Posted to user@cassandra.apache.org by "Max C." <mc...@core43.com> on 2021/06/01 03:19:47 UTC

Re: multiple clients making schema changes at once

In our case we have a shared dev cluster with (for example) a key space for each developer, a key space for each CI runner, etc. As part of initializing our test suite we setup the schema to match the code that is about to be tested. This can mean multiple CI runners each adding/dropping tables at the same time but for different key spaces.

Our experience is even though the schema changes do not conflict, we still run into schema mismatch problems. Our solution to this was to have a lock (external to Cassandra) that ensures only a single schema change operation is being issued at a time.

People assume schema changes in Cassandra work the same way as MySQL or multiple users editing files on disk — i.e. as long as you’re not editing the same file (or same MySQL table), then there’s no problem. This is NOT the case. Cassandra schema changes are more like “git push”ing a commit to the same branch — i.e. at most one change can be outstanding at a time (across all tables, all key spaces)…otherwise you will run into trouble.

Hope that helps. Best of luck.

- Max

Hello,

I have a more general question about that, I cannot find clear answer.

In my use case I have many tables (around 10k new tables created per months) and they are created from many clients and only dynamically, with several clients creating same tables simulteanously.

What is the recommended way of creating tables dynamically?
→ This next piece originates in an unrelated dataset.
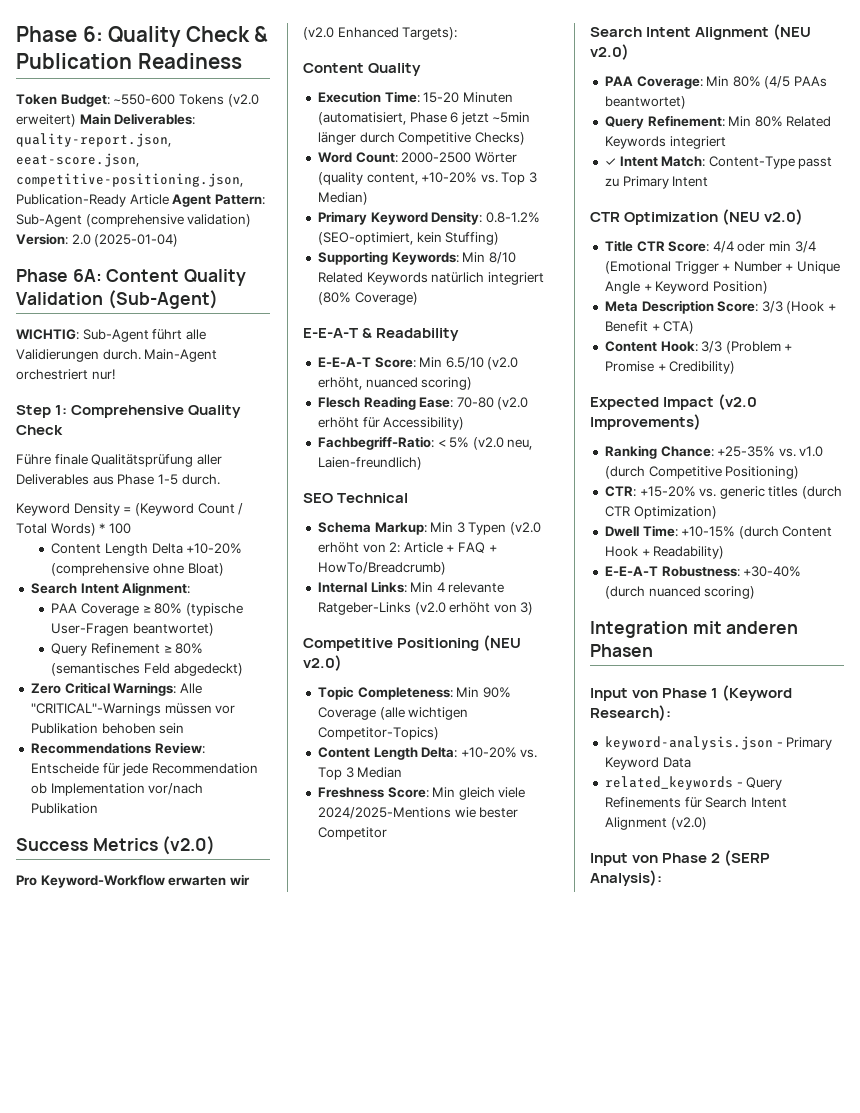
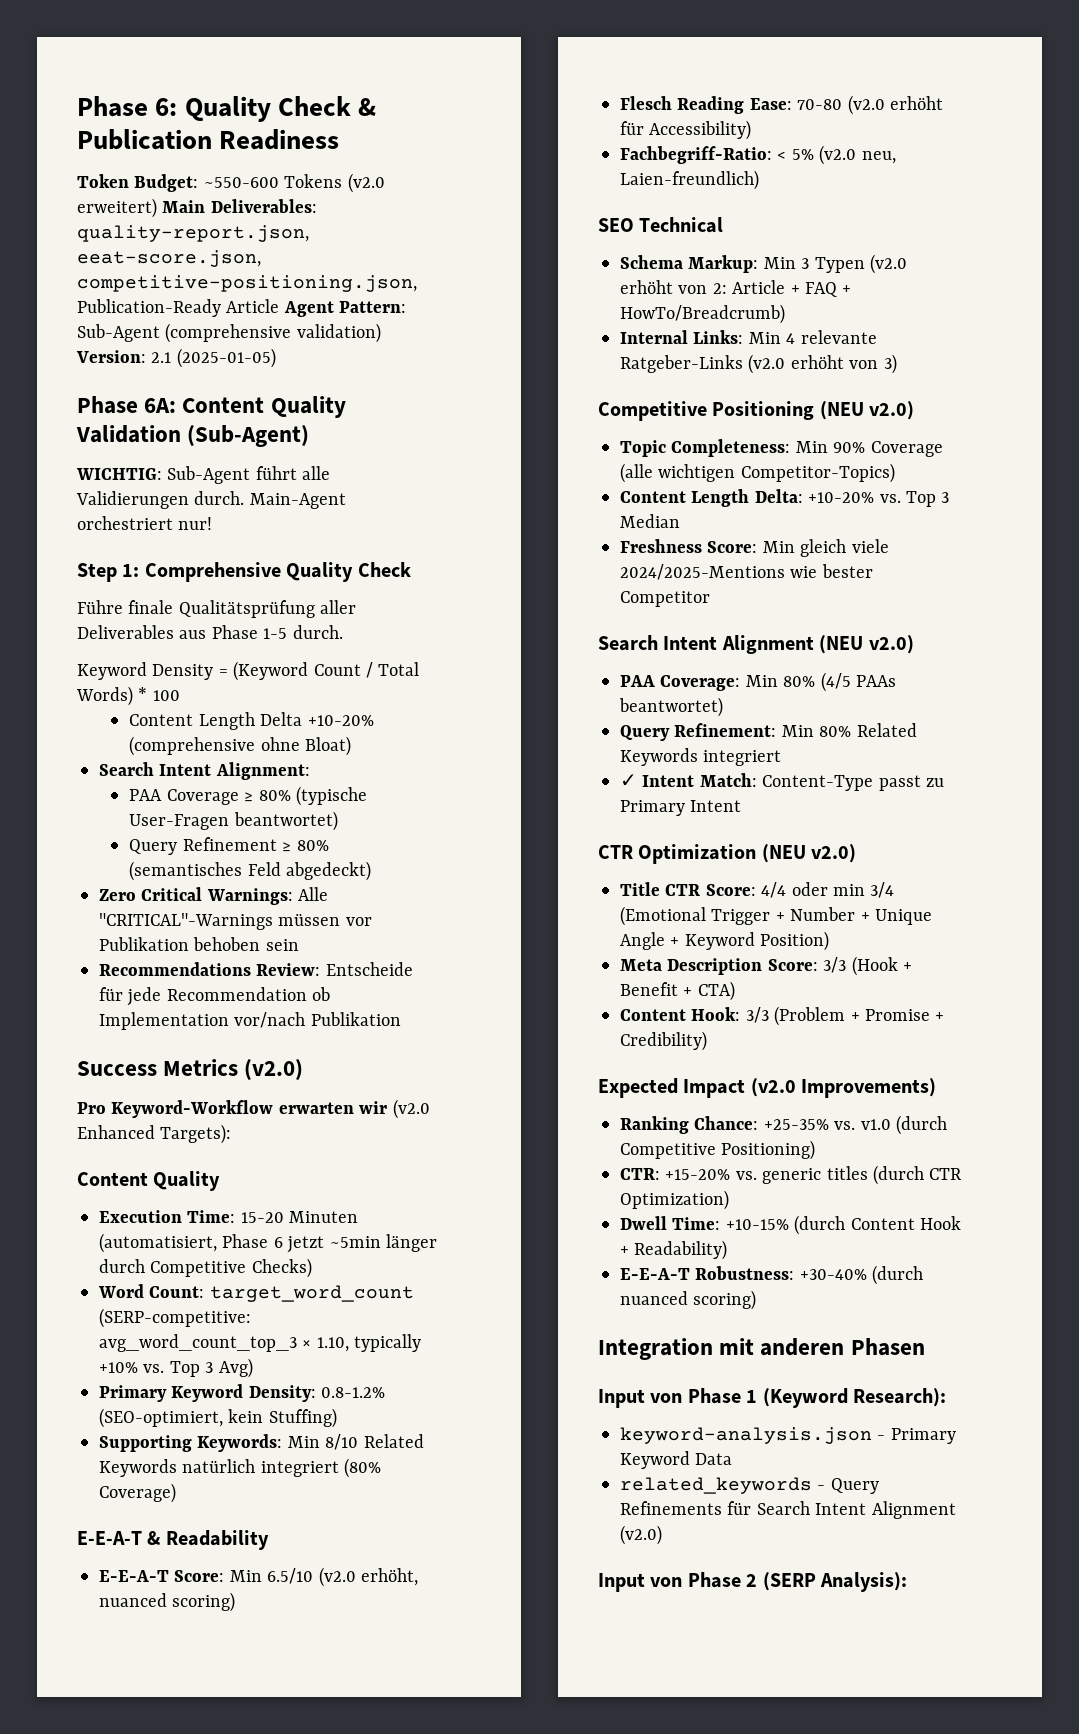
- Token Budget: ~550-600 Tokens (v2.0 erweitert) Main Deliverables: quality-report.json, eeat-score.json, competitive-positioning.json, Publication-Ready Article Agent Pattern: Sub-Agent (comprehensive validation) Version: 2.0 (2025-01-04)
+ Token Budget: ~550-600 Tokens (v2.0 erweitert) Main Deliverables: quality-report.json, eeat-score.json, competitive-positioning.json, Publication-Ready Article Agent Pattern: Sub-Agent (comprehensive validation) Version: 2.1 (2025-01-05)
- Word Count: 2000-2500 Wörter (quality content, +10-20% vs. Top 3 Median)
+ Word Count: target_word_count (SERP-competitive: avg_word_count_top_3 × 1.10, typically +10% vs. Top 3 Avg)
If I am doing "if not exists" queries + wait for schema aggreement before and after each create statement, will it work correctly for Cassandra?

Sébastien.

Re: multiple clients making schema changes at once

Posted by Erick Ramirez <er...@datastax.com>.

Having said that, I'm still not a fan of making schema changes
programmatically. I spend way too much time helping users unscramble their
schema after they've hit multiple disagreements. I do understand the need
for it but avoid it if you can particularly in production.

On Fri, 4 Jun 2021 at 09:41, Erick Ramirez <er...@datastax.com>
wrote:

> I wonder if there’s a way to query the driver to see if your schema change
>> has fully propagated.  I haven’t looked into this.
>>
>
> Yes, the drivers have APIs for this. For example, the Java driver has
> isSchemaInAgreement() and checkSchemaAgreement().
>
> See
> https://docs.datastax.com/en/developer/java-driver/latest/manual/core/metadata/schema/.
> Cheers!
>
>

Re: multiple clients making schema changes at once

Posted by Erick Ramirez <er...@datastax.com>.

>
> I wonder if there’s a way to query the driver to see if your schema change
> has fully propagated.  I haven’t looked into this.
>

Yes, the drivers have APIs for this. For example, the Java driver has
isSchemaInAgreement() and checkSchemaAgreement().

See
https://docs.datastax.com/en/developer/java-driver/latest/manual/core/metadata/schema/.
Cheers!

Re: multiple clients making schema changes at once

Posted by "Max C." <mc...@core43.com>.

Hi Joe,

In our case we only do this in the test environment and it could be the case that there are several seconds or even minutes between when a schema change occurs vs when a test executes that depends on said schema change.  Perhaps we have been lucky thus far.  :-)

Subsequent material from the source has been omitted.